Friday, November 6, 2015

My hair, my story

Being a fair-haired gal, I've never had an abundance of hair volume such as some dark ladies do. There were times when I might have been jealous of them but I was comforting myself with a thought that my hair colour was somehow like "the fields of gold" ... you know the Sting song, don't you? :)

It made me very sad when I first noticed that my "gold" was excessively leaving my head. :( It first happened when I was facing some money/career issues. I've decided to stop working in a particular field and felt pretty lost and vulnerable.

At that time I tried several different diets:
  • diet without sugar (3 months)
  • low fat plant based diet
  • candida diet
  • gluten-free diet

I'd also tried some healing techniques (I'll talk about them later).
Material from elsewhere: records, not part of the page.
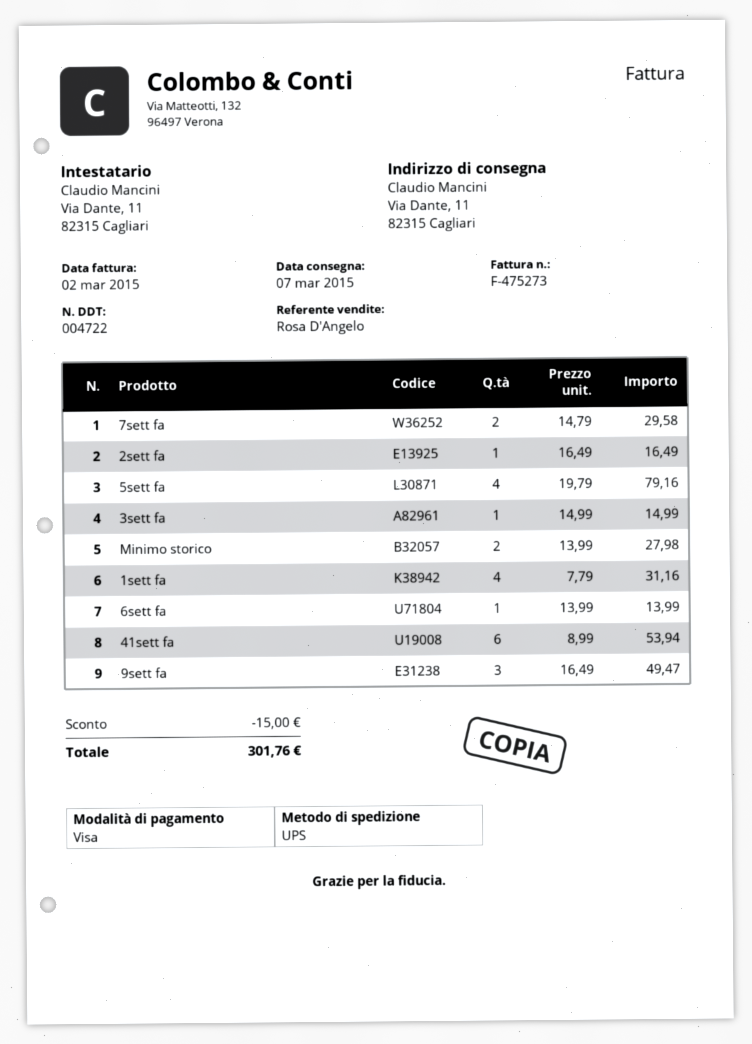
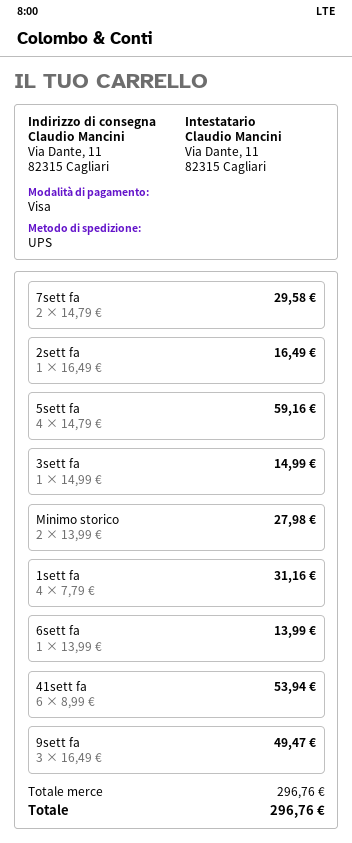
5sett fa: 4 x 19.79 = 79.16 -> 4 x 14.79 = 59.16
discount: 15.00 -> none
total: 301.76 -> 296.76

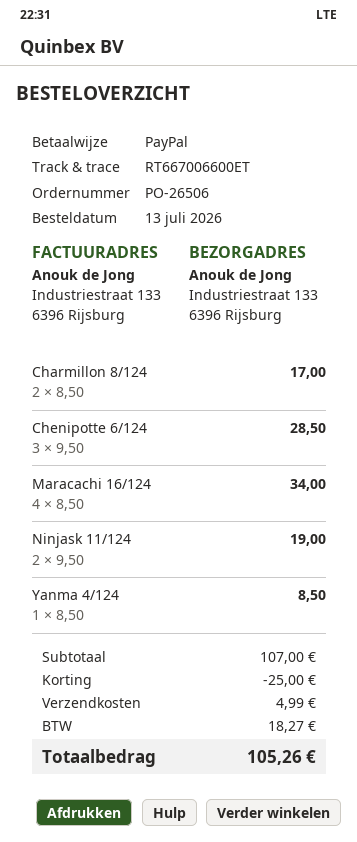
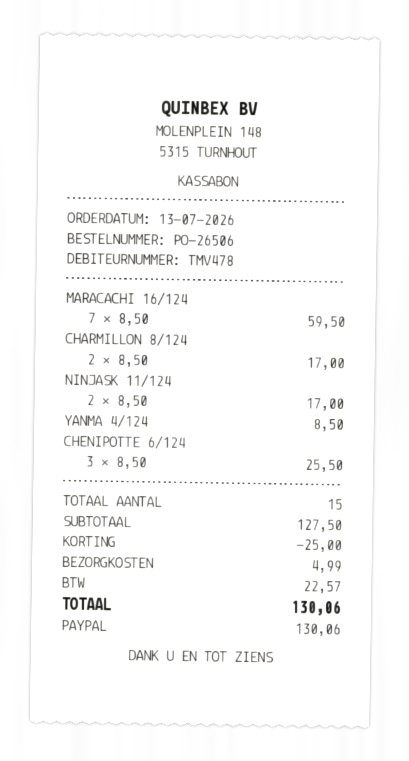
Chenipotte 6/124: 3 x 9.50 = 28.50 -> 3 x 8.50 = 25.50
Maracachi 16/124: 4 x 8.50 = 34.00 -> 7 x 8.50 = 59.50
Ninjask 11/124: 2 x 9.50 = 19.00 -> 2 x 8.50 = 17.00
subtotal: 107.00 -> 127.50
tax: 18.27 -> 22.57
total: 105.26 -> 130.06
What put my hair-loss to a stop was start eating sea-weed (what a revelation!). I forgot to mention that I've been on vegetarian diet for about 8 years now. To be honest, I don't know if that really suits my body, but let's explore that object later.




(via)
Last year I moved to Canada and stayed there for a year. At about the same time of a year I, again for the second time, experienced hair loss but it didn't last for a long time. I got myself a job and I felt secured.
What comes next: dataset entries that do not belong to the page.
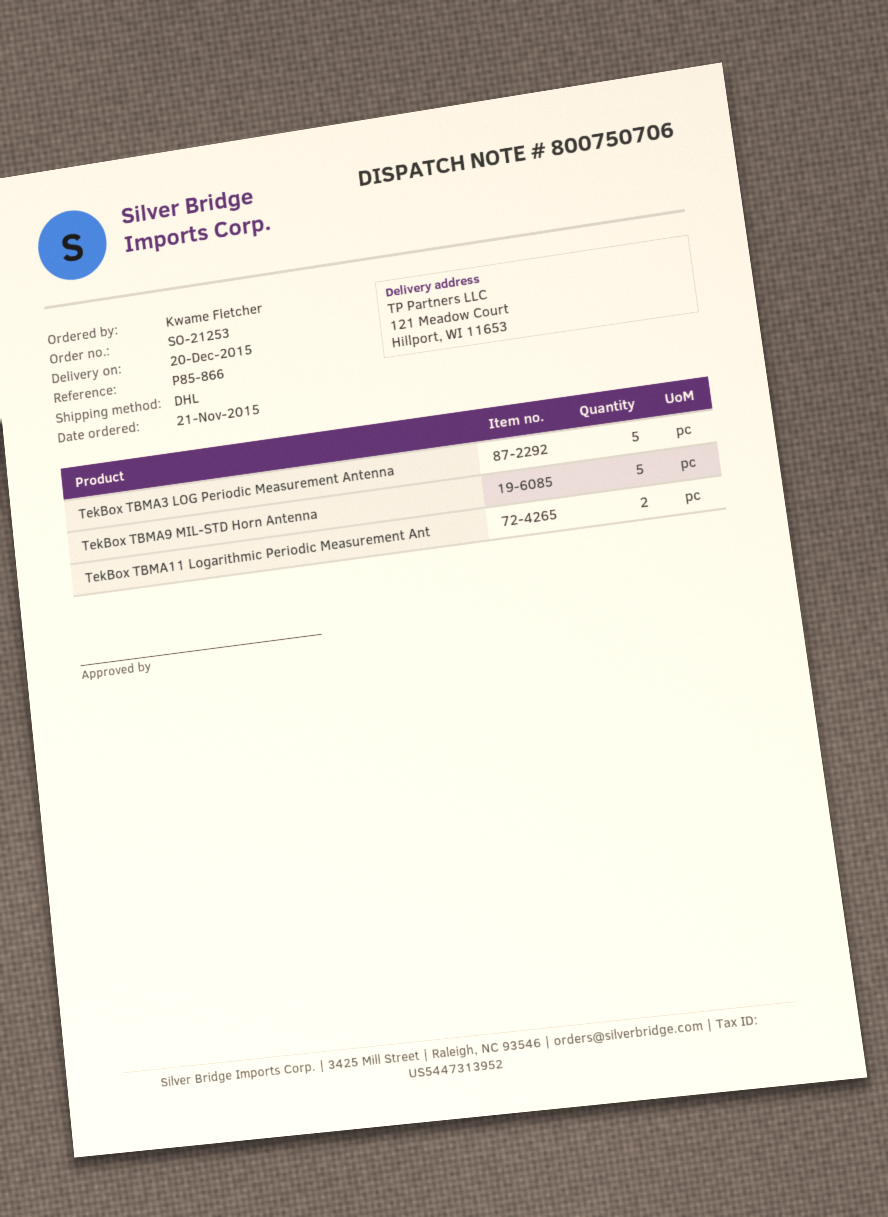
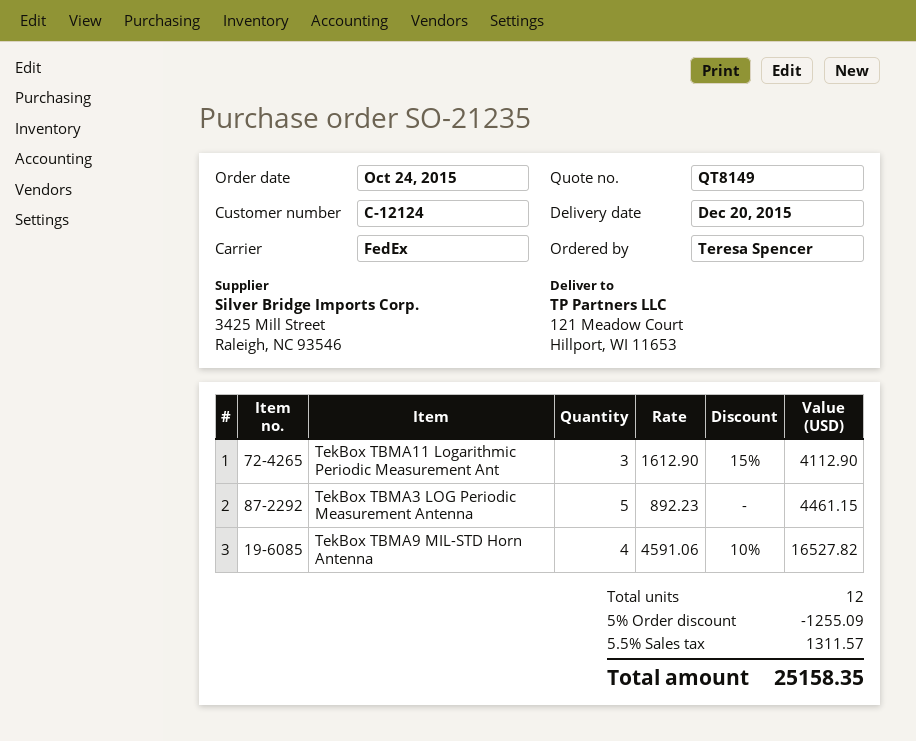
order number: SO-21253 -> SO-21235
order date: 2015-11-21 -> 2015-10-24
ordered by: Kwame Fletcher -> Teresa Spencer
shipping method: DHL -> FedEx
TekBox TBMA9 MIL-STD Horn Antenna: 5 -> 4
TekBox TBMA11 Logarithmic Periodic Measurement Ant: 2 -> 3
This year, after coming back from Canada it all repeated (third time so far). Leaving my job, which represented stability, I came back to Slovenia with no vision and probably more important - no real joy. I knew I had to do something about it.

It's been 4 months now since my hair is falling out more than they should. I'm again exploring food diets (I checked iron levels in my blood and thyroid but everything seems to be fine. I haven't seen my gynecologist just yet but am about to.) and perhaps even more important - my emotional state of being. Taking my life into my own hands, being responsible for it, being creative and don't let fears put me down. I have ups and downs specially because I'm surrounded with people who are afraid of everything unknown (we all are to some extent I know!). But that shouldn't be an excuse.
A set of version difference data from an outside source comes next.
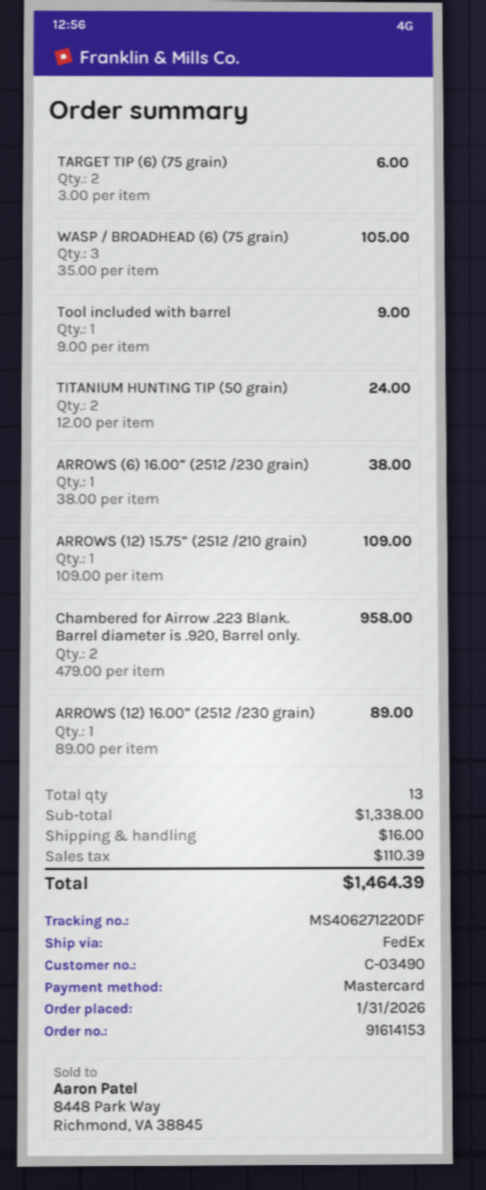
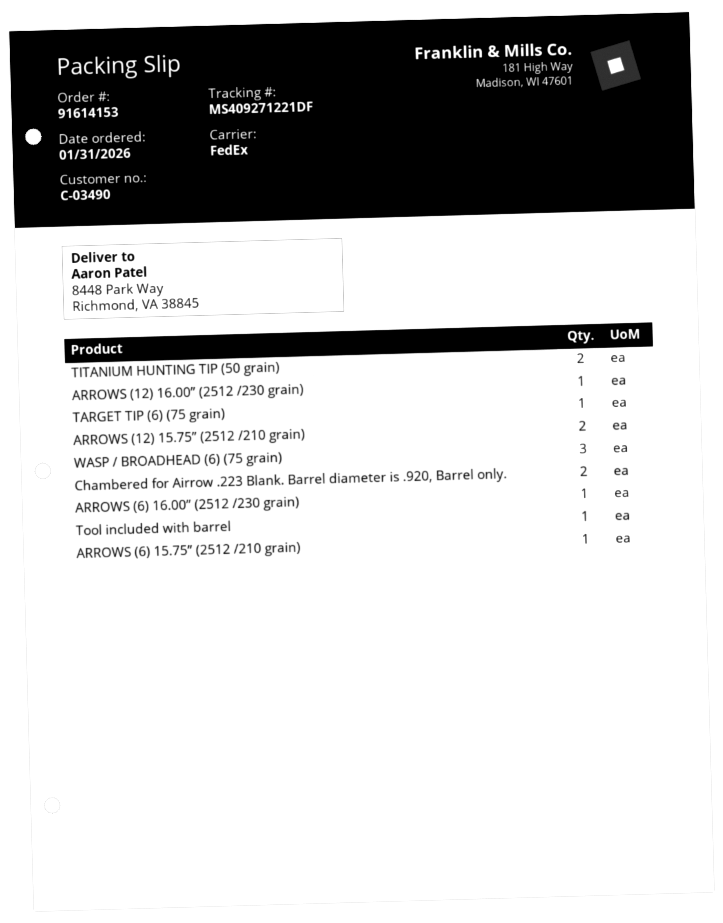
tracking number: MS406271220DF -> MS409271221DF
TARGET TIP (6) (75 grain): 2 -> 1
ARROWS (12) 15.75” (2512 /210 grain): 1 -> 2
ARROWS (6) 15.75” (2512 /210 grain): none -> 1

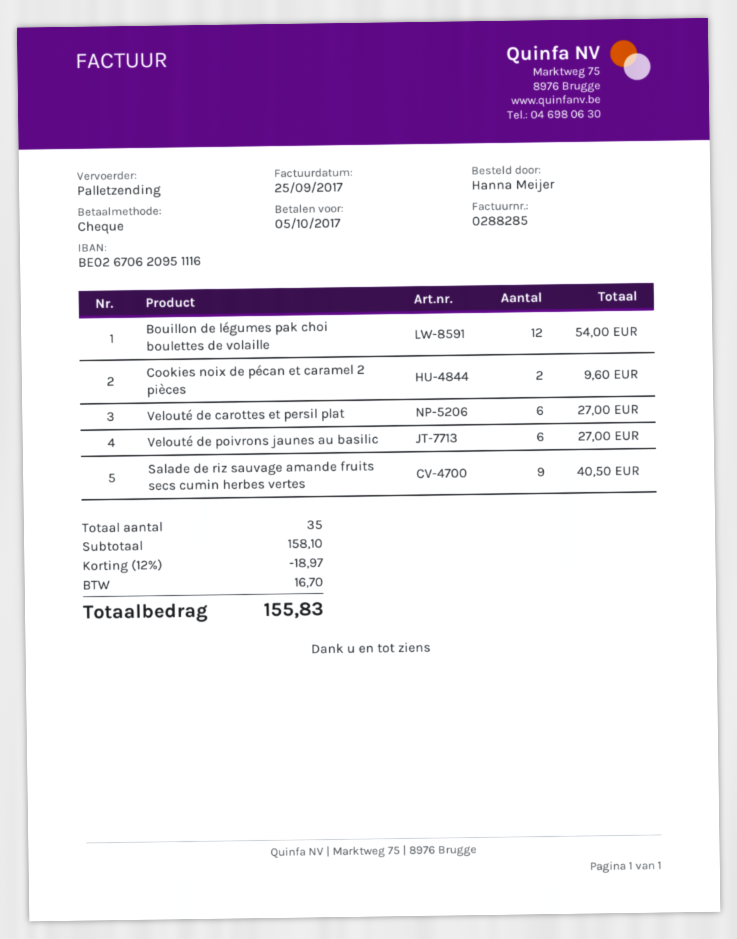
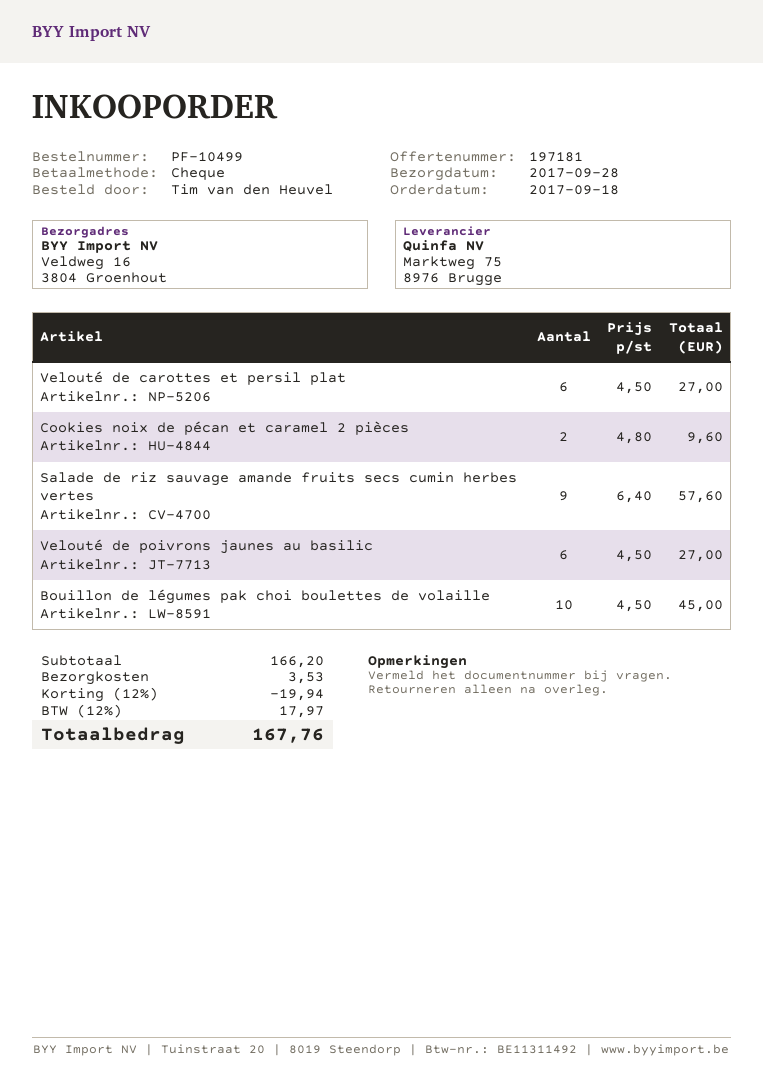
ordered by: Hanna Meijer -> Tim van den Heuvel
Bouillon de légumes pak choi boulettes de volaille: 12 for 54.00 -> 10 for 45.00
Salade de riz sauvage amande fruits secs cumin herbes vertes: 9 for 40.50 -> 9 for 57.60
subtotal: 158.10 -> 166.20
discount: 12% = 18.97 -> 12% = 19.94
shipping: none -> 3.53
tax: 16.70 -> 17.97
total: 155.83 -> 167.76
I'll share my emotional revelations in future posts.
In the mean time, welcome and thank you for reading these lines. I already feel lighter. :)
If you are facing the same issues or have a particular question, don't hesitate to ask.

Have a great (hair) day ;)
xoxo
B

1 comment:

  1. Hi! I found your blog today...if that is what they are still called! I am desperately trying to find answers, and have experienced very similar circumstances to what you describe. How are things now? Have you discovered any new modalities?